The addition of a signal changes this simple model slightly. The power now depends on both a signal and noise, and Eq. (\ref{normpow}) becomes
\begin{equation}
\rho = \frac{4\Delta t^2}{T}\frac{|\tilde{h}_k + \tilde{n}_k|^2}{S_n(f_k)} =
\frac{4\Delta t^2}{T S_n(f_k)}\left( \Re^2[\tilde{h}_k+\tilde{n}_k] + \Im^2[\tilde{h}_k+\tilde{n}_k] \right)

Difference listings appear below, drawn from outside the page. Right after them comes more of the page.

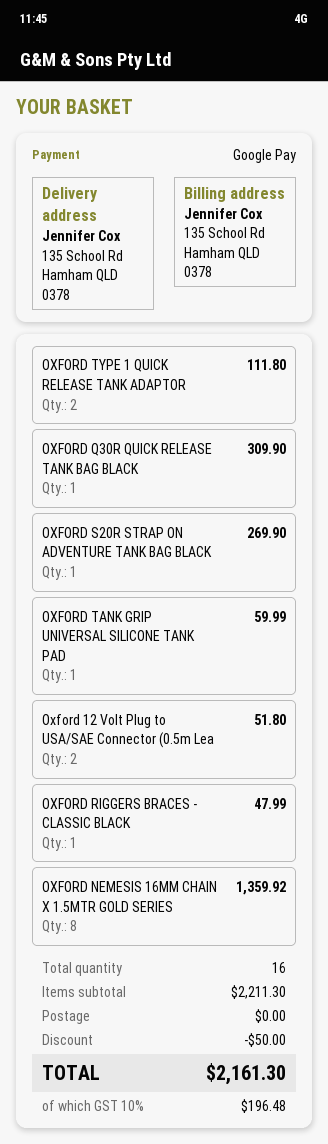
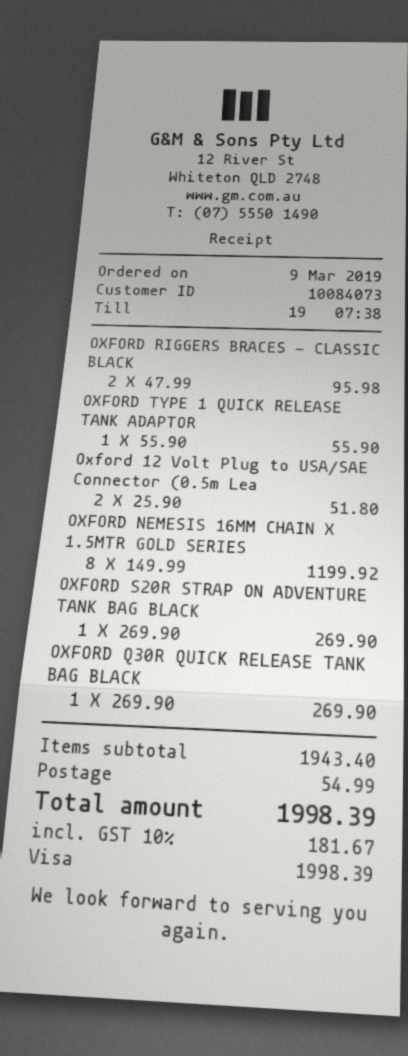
payment method: Google Pay -> Visa
OXFORD TYPE 1 QUICK RELEASE TANK ADAPTOR: 2 for 111.80 -> 1 for 55.90
OXFORD Q30R QUICK RELEASE TANK BAG BLACK: 1 for 309.90 -> 1 for 269.90
OXFORD TANK GRIP UNIVERSAL SILICONE TANK PAD: 1 for 59.99 -> none
OXFORD RIGGERS BRACES - CLASSIC BLACK: 1 for 47.99 -> 2 for 95.98
OXFORD NEMESIS 16MM CHAIN X 1.5MTR GOLD SERIES: 8 for 1359.92 -> 8 for 1199.92
subtotal: 2211.30 -> 1943.40
discount: 50.00 -> none
shipping: 0.00 -> 54.99
tax: 10% = 196.48 -> 10% = 181.67
total: 2161.30 -> 1998.39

\mbox{,} \label{snr_noncentral}
\end{equation}
Assuming the amplitude of the signal does not measurably change, the real and imaginary parts of the Fourier Transform are now constructed from two parts: a constant factor (from the signal) as well as some deviation (the Gaussian Distributed noise variable). Whereas we could express $\rho$ of pure Gaussian noise as a chi-squared distribution of two degrees of freedom, we can now express $\rho$ of a signal imbedded in Gaussian noise as a \emph{non-central} chi-squared distribution of two degrees of freedom, as the signal adds in a constant non-centrality parameter to both of the degrees of freedom making up the distribution.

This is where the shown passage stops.